• TASK GOAL:
Print every line below exactly. Skip the pictures.

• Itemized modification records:
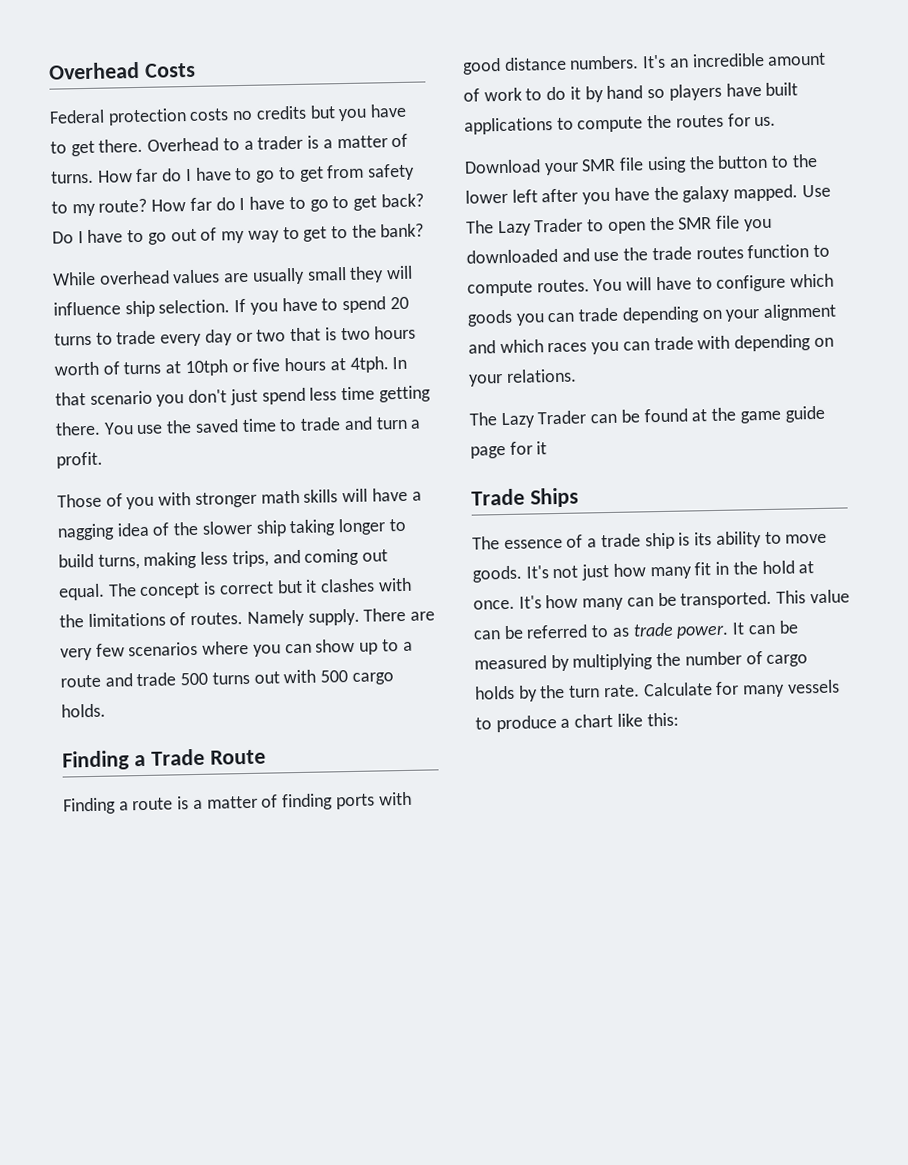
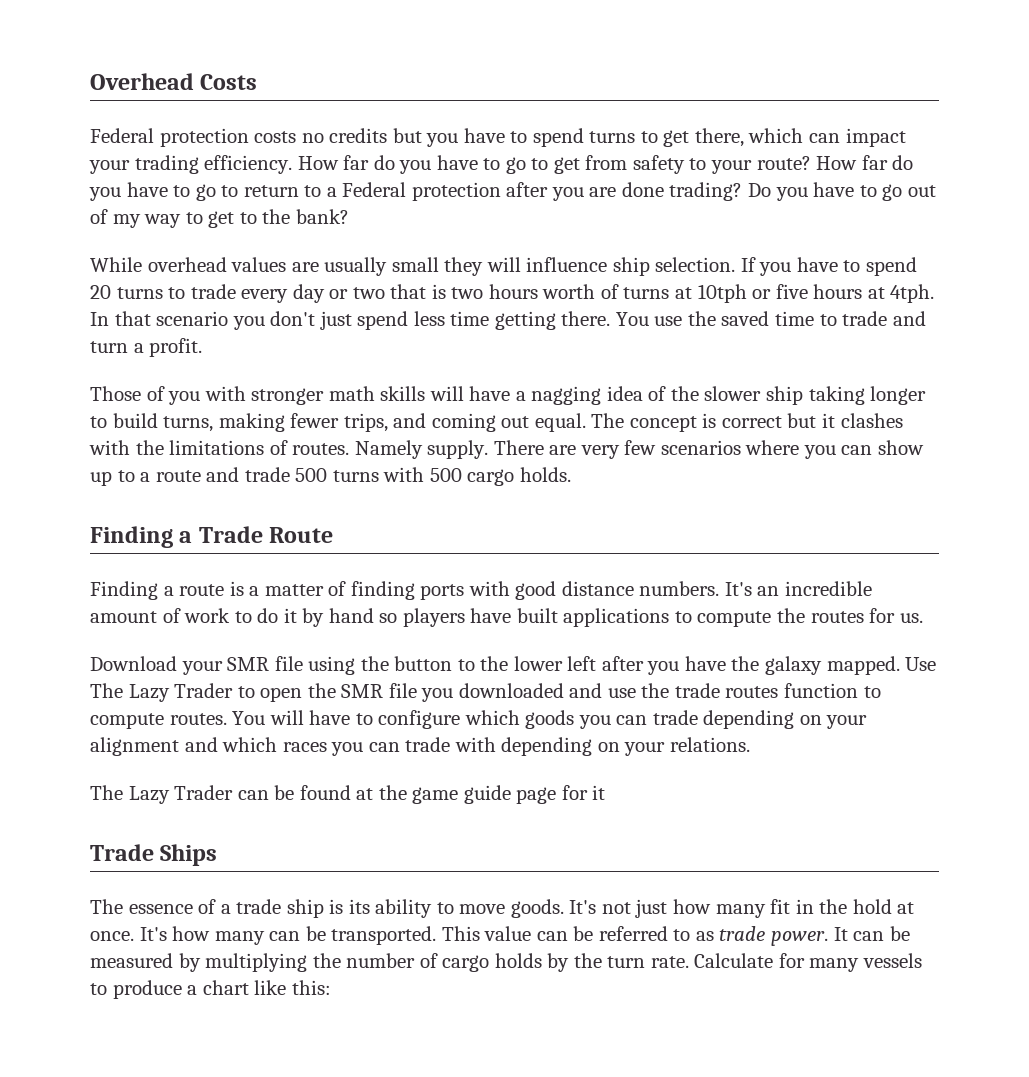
[70,133,409,157] [51,168,192,184] get there. Overhead to a trader is a matter of turns. How far do I -> [532,128,906,147] [89,155,432,174] spend turns to get there, which can impact your trading efficiency. How far do you
[71,203,96,217] my -> [711,160,753,174] your
[239,193,424,212] [52,231,84,244] I have to go to get back? Do I -> [89,182,808,201] you have to go to return to a Federal protection after you are done trading? Do you
[200,551,229,565] less -> [290,413,340,428] fewer
[253,671,280,684] out -> (379, 476) none

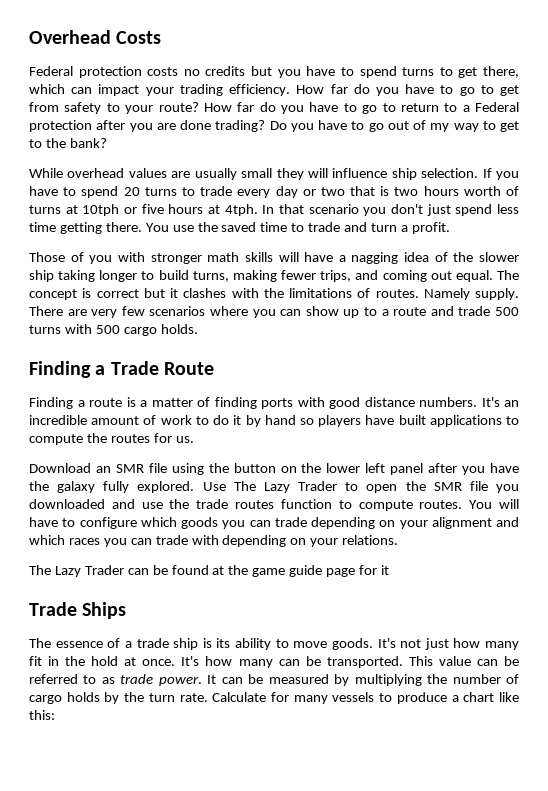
[181,661,223,675] your -> [95,466,111,473] an
[457,659,475,671] to -> [280,466,297,473] on
(597, 663) none -> [390,463,424,475] panel
[826,656,900,675] mapped. -> [103,481,195,493] fully explored.

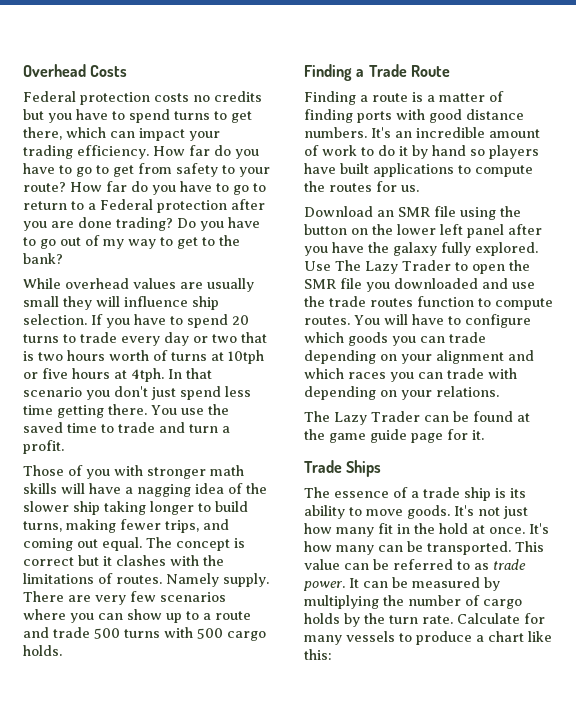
[380,565,389,575] it -> [472,430,484,440] it.

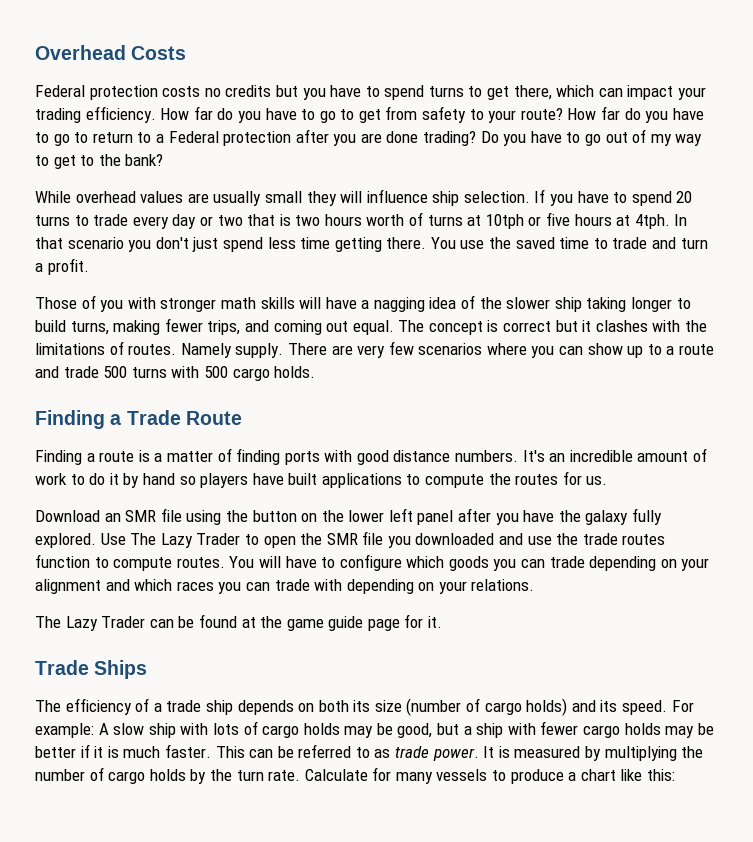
[334,491,389,498] essence -> [65,698,132,715] efficiency
[495,488,526,498] [304,505,528,519] [304,523,549,537] [304,541,544,555] [304,559,340,570] is its ability to move goods. It's not just how many fit in the hold at once. It's how many can be transported. This value -> [237,698,694,716] [35,721,714,738] [35,744,245,758] depends on both its size (number of cargo holds) and its speed. For example: A slow ship with lots of cargo holds may be good, but a ship with fewer cargo holds may be better if it is much faster. This
[363,577,408,588] can be -> [498,746,510,758] is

• EXERCISE SOLUTION:
[70,133,409,157] [51,168,192,184] get there. Overhead to a trader is a matter of turns. How far do I -> [532,128,906,147] [89,155,432,174] spend turns to get there, which can impact your trading efficiency. How far do you
[71,203,96,217] my -> [711,160,753,174] your
[239,193,424,212] [52,231,84,244] I have to go to get back? Do I -> [89,182,808,201] you have to go to return to a Federal protection after you are done trading? Do you
[200,551,229,565] less -> [290,413,340,428] fewer
[253,671,280,684] out -> (379, 476) none

[181,661,223,675] your -> [95,466,111,473] an
[457,659,475,671] to -> [280,466,297,473] on
(597, 663) none -> [390,463,424,475] panel
[826,656,900,675] mapped. -> [103,481,195,493] fully explored.

[380,565,389,575] it -> [472,430,484,440] it.

[334,491,389,498] essence -> [65,698,132,715] efficiency
[495,488,526,498] [304,505,528,519] [304,523,549,537] [304,541,544,555] [304,559,340,570] is its ability to move goods. It's not just how many fit in the hold at once. It's how many can be transported. This value -> [237,698,694,716] [35,721,714,738] [35,744,245,758] depends on both its size (number of cargo holds) and its speed. For example: A slow ship with lots of cargo holds may be good, but a ship with fewer cargo holds may be better if it is much faster. This
[363,577,408,588] can be -> [498,746,510,758] is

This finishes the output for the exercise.